In our current system, we do a very poor job of discouraging things that we believe have no value. That’s a very tough thing for a society to absorb. We like to believe that if there’s hope, peo­ple should be allowed to have some­thing even if there’s no evidence that it helps. So that would be one place we would have instant savings and we can use moral hazard to our advantage. The low-value healthcare is a little more dicey because who is to say how much money I’m willing to spend in order to get some value even if it’s very expen­sive. And then lastly, you can certainly use moral hazard to encourage preven­tative healthcare behaviors and protec­tive healthcare behaviors.

As a practicing radiologist, do you feel that there is a consensus in your field of what is high-value and what should be done to a patient?

There are extremes where we all agree. There are extremes where you look at certain particular case and you realize that it is excessive utilization with no value or very, very low value. There are other areas where we know that there’s very high value and we all agree to that. There’s an enormous swath in the middle where each of us may have slightly different opinions. Part of the problem that I see is that the way the system is structured right now, a physician can get an extra im­aging study done and the defensive medicine aspect can be alleviated, and at the same time I might even be able to examine the patient less if I know that I’m doing a imaging study. There’s no cost to me as a physician for doing the extra study.

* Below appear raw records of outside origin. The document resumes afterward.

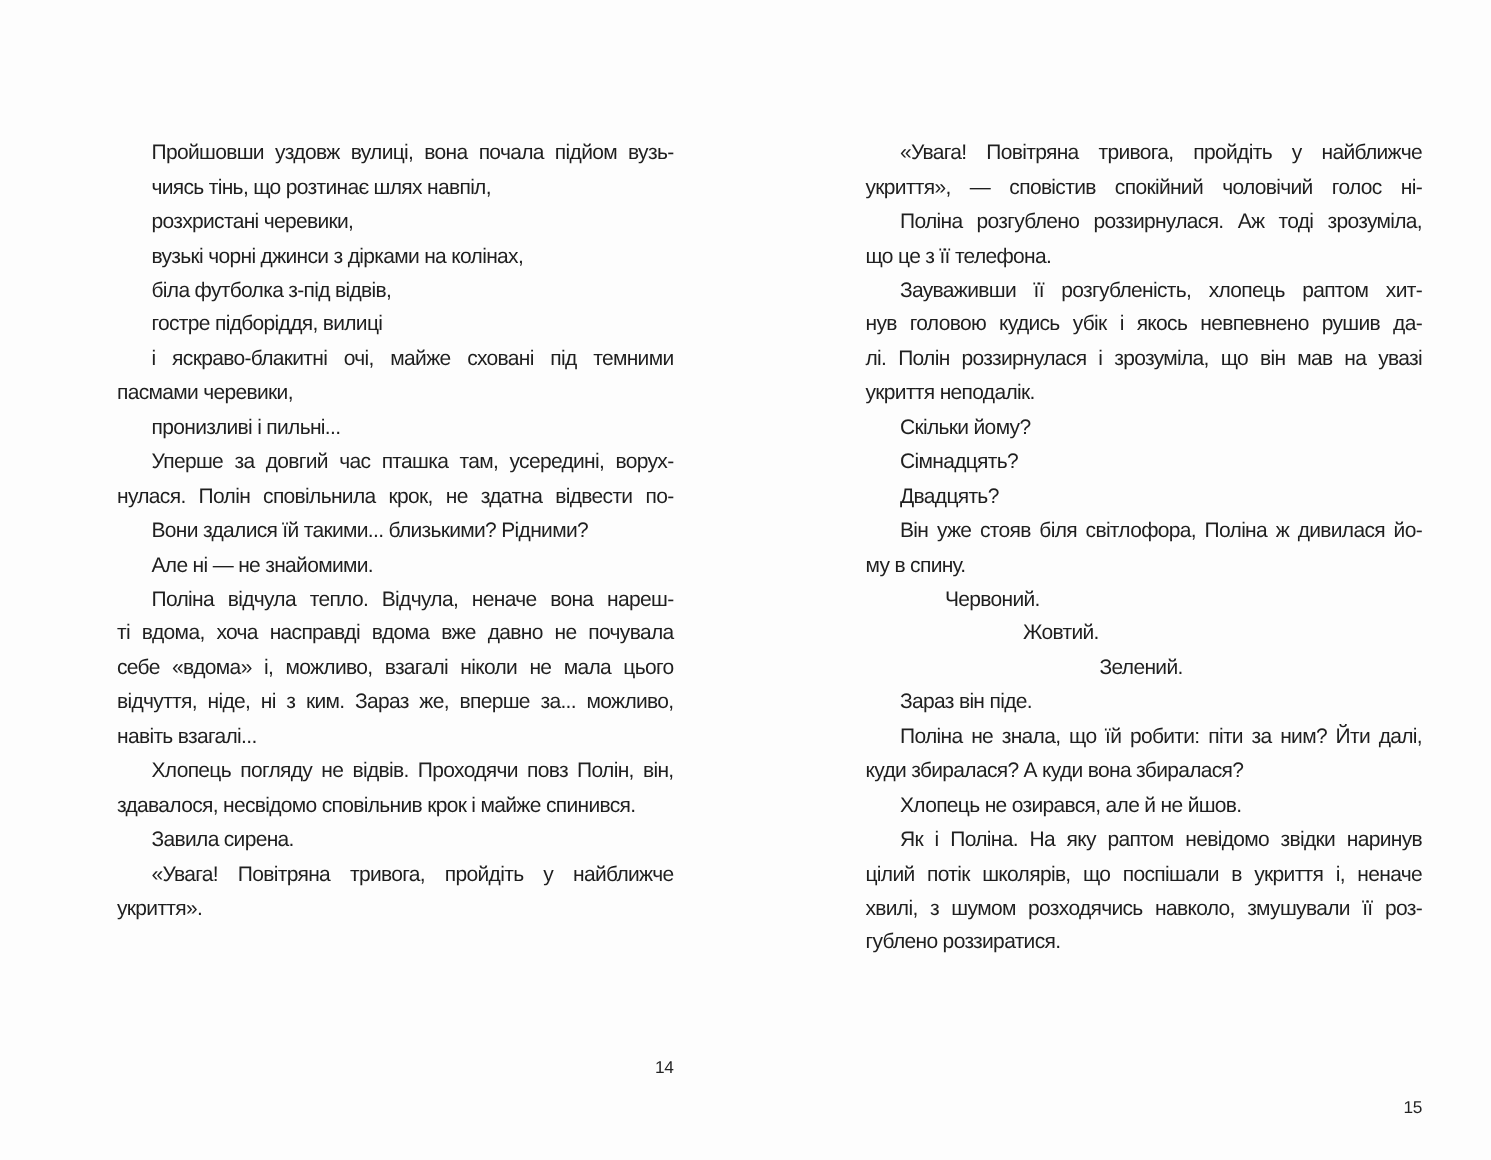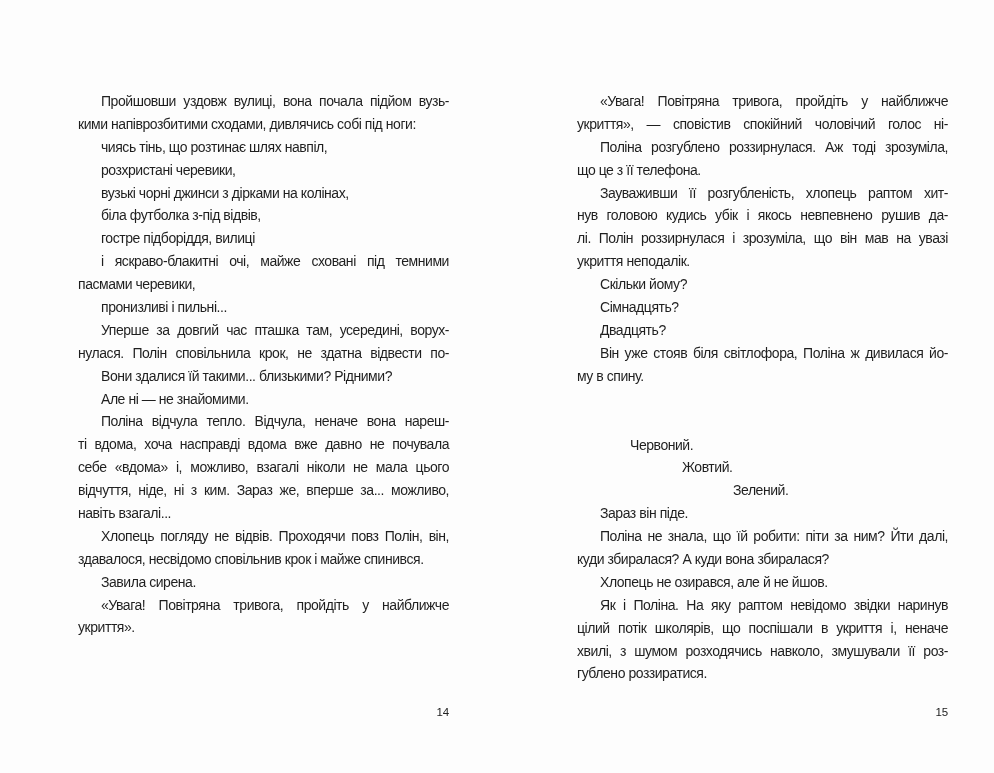--- a/index.html
+++ b/index.html
@@ -64,7 +64,6 @@
   <section>
     <div class="page-text left">
         <div class="line i1 fill">Пройшовши уздовж вулиці, вона почала підйом вузь-</div>
-        <div class="line i0">кими напіврозбитими сходами, дивлячись собі під ноги:</div>
         <div class="line i1">чиясь тінь, що розтинає шлях навпіл,</div>
         <div class="line i1">розхристані черевики,</div>
         <div class="line i1">вузькі чорні джинси з дірками на колінах,</div>

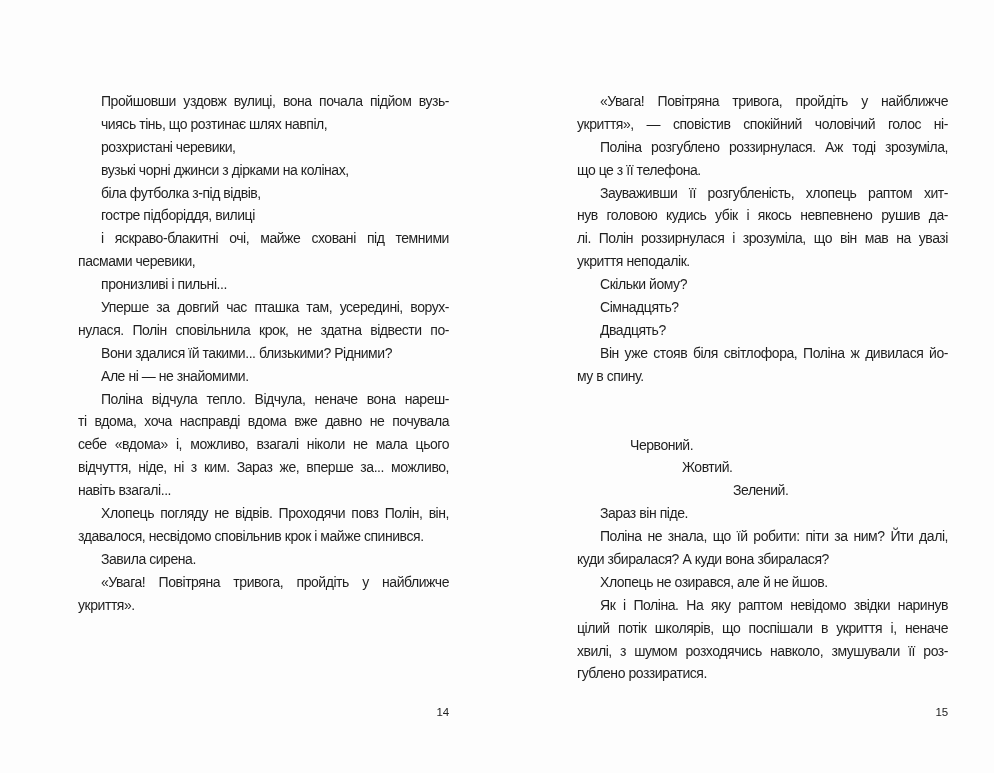--- a/index.html
+++ b/index.html
@@ -41,7 +41,7 @@
     text-align-last: justify;
   }
   .line.i1 { padding-left: 23px; }
-  .line.i2 { padding-left: 53px; margin-top: 46px; }
+  .line.i2 { padding-left: 53px; }
   .line.i3 { padding-left: 105px; }
   .line.i4 { padding-left: 156px; }
   .page-number {

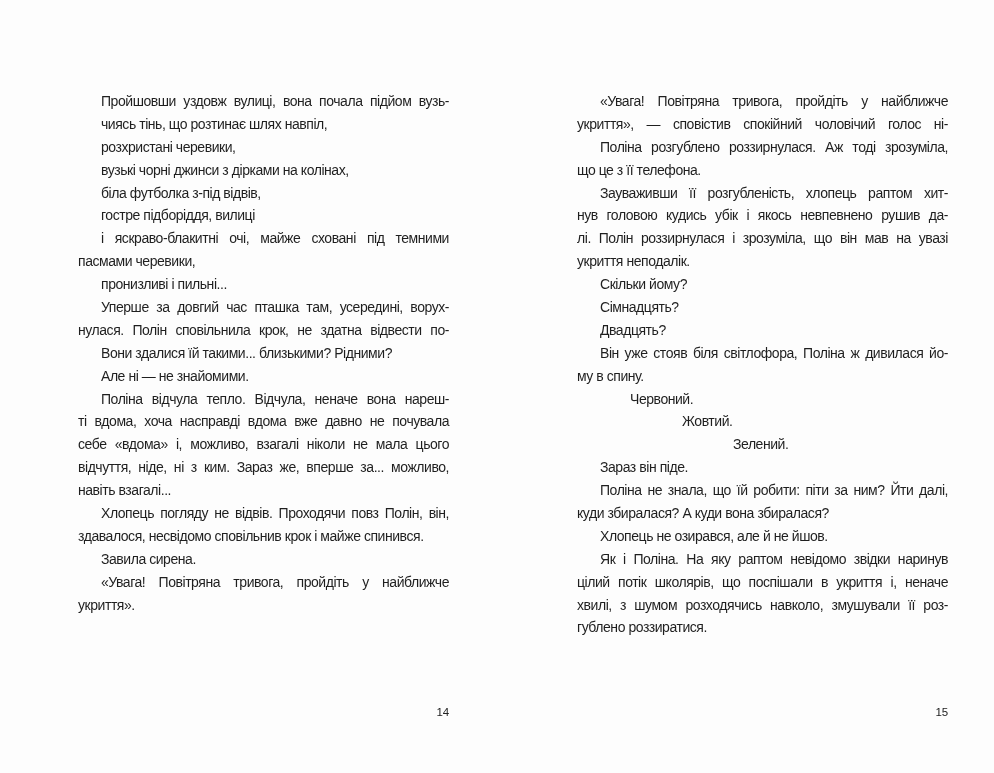--- a/index.html
+++ b/index.html
@@ -54,7 +54,7 @@
     color: #222222;
   }
   .page-number.left  { left: 78px; }
-  .page-number.right { left: 577px; }
+  .page-number.right { left: 577px; margin-top: 27px; }
 </style>
 </head>
 <body>

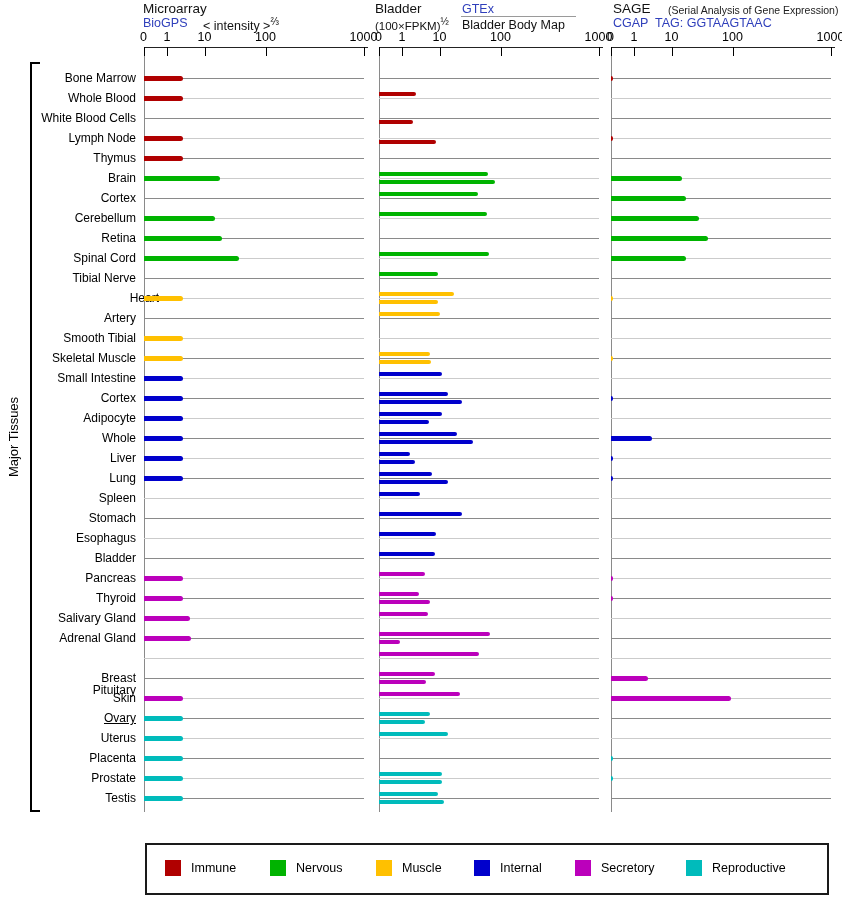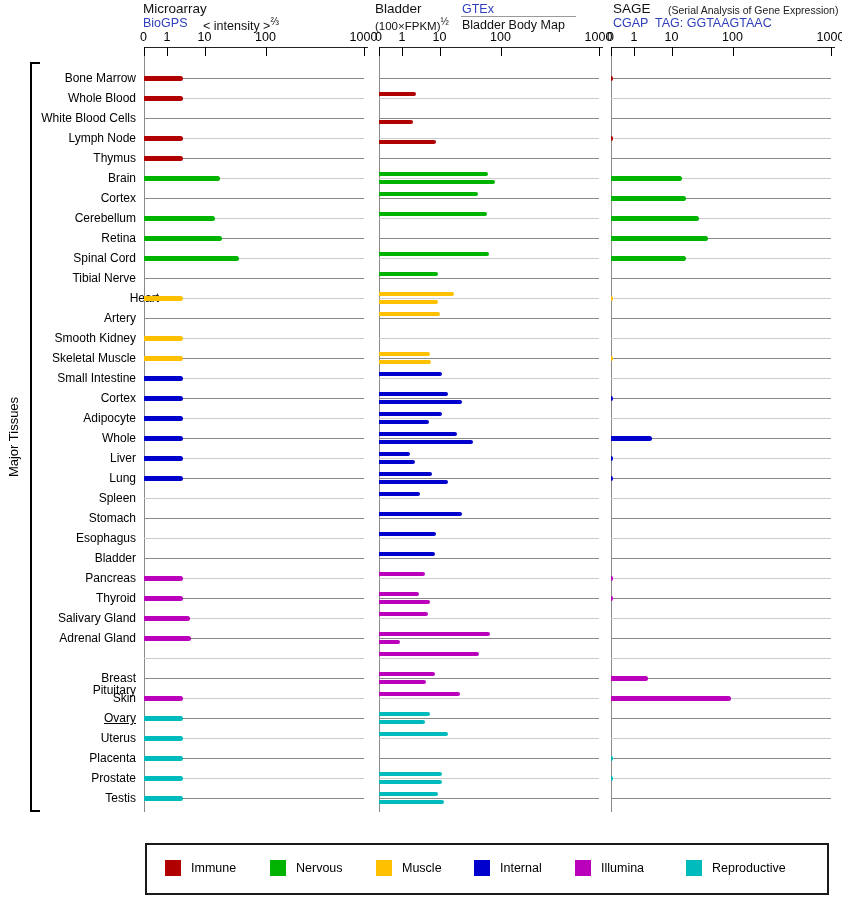--- a/index.html
+++ b/index.html
@@ -141,7 +141,7 @@
       <div class="abs gridline" style="left: 143.5px; top: 317.5px; width: 220px; background: rgb(138, 138, 138);"></div>
       <div class="abs gridline" style="left: 378.5px; top: 317.5px; width: 220px; background: rgb(138, 138, 138);"></div>
       <div class="abs gridline" style="left: 610.5px; top: 317.5px; width: 220px; background: rgb(138, 138, 138);"></div>
-      <div class="abs tissue-label" style="top: 330px;">Smooth Kidney</div>
+      <div class="abs tissue-label" style="top: 330px;">Smooth Tibial</div>
       <div class="abs gridline" style="left: 143.5px; top: 337.5px; width: 220px; background: rgb(203, 203, 203);"></div>
       <div class="abs gridline" style="left: 378.5px; top: 337.5px; width: 220px; background: rgb(203, 203, 203);"></div>
       <div class="abs gridline" style="left: 610.5px; top: 337.5px; width: 220px; background: rgb(203, 203, 203);"></div>

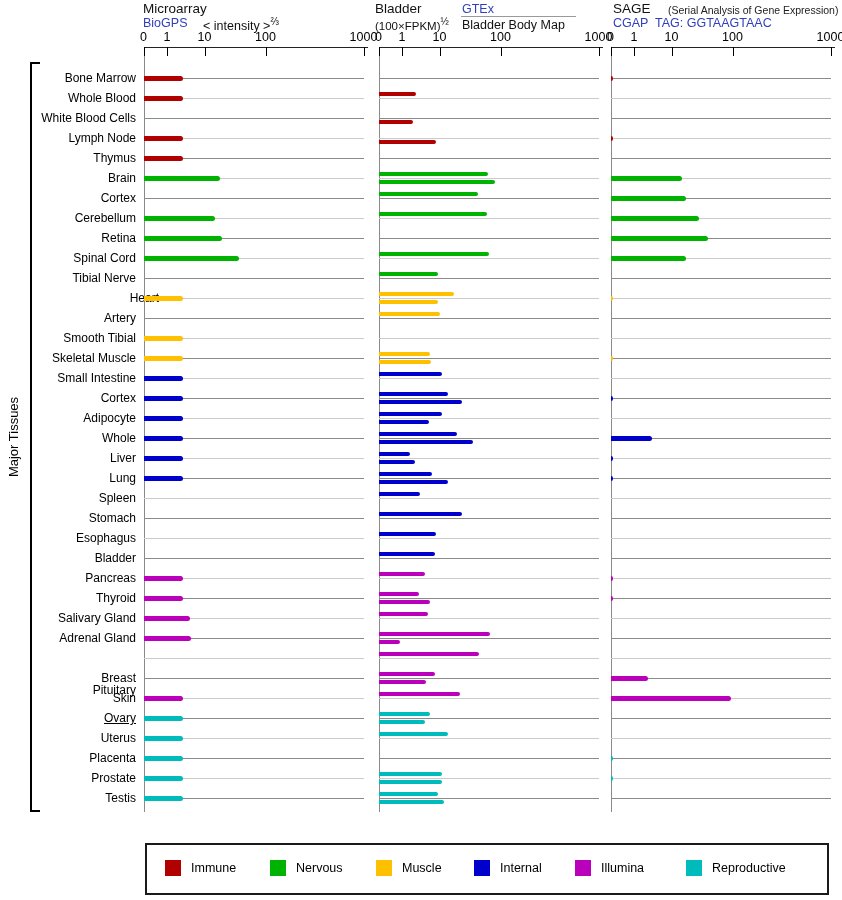--- a/index.html
+++ b/index.html
@@ -342,7 +342,7 @@
         <div class="abs legend-swatch" style="left: 327px; top: 15px; background: rgb(0, 0, 204);"></div>
         <div class="abs legend-label" style="left: 353px; top: 15px;">Internal</div>
         <div class="abs legend-swatch" style="left: 428px; top: 15px; background: rgb(187, 0, 187);"></div>
-        <div class="abs legend-label" style="left: 454px; top: 15px;">Illumina</div>
+        <div class="abs legend-label" style="left: 454px; top: 15px;">Secretory</div>
         <div class="abs legend-swatch" style="left: 539px; top: 15px; background: rgb(0, 187, 187);"></div>
         <div class="abs legend-label" style="left: 565px; top: 15px;">Reproductive</div>
       </div>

That study may have some value to the patient but it may also be the case that an extra ten min­utes of my physical examination time as a surgeon or an intern might have had equal or more value. That extra 10 or 15 minutes has an opportunity cost to me as the surgeon, whereas the exam has no extra cost to me. Those are sep­arate from the moral hazard issue. It’s only related to the moral hazard issue because if the patient’s not going to be charged for the imaging study as well, then for me it looks like a totally free lunch.

Does the U.S. have the best healthcare system in the world?

It does for rich people. I think that if you have wealth and access, you can’t beat it, and I can’t imagine why anyone would choose to go anywhere else. But I think that beyond rich people, even among the middle class, there are huge disparities in the way health care is delivered. And among the poor, it’s very, very limited. And it’s deeply un­fortunate that there are many people that just barely get access to the most minimal health care and only when it’s under emergency conditions.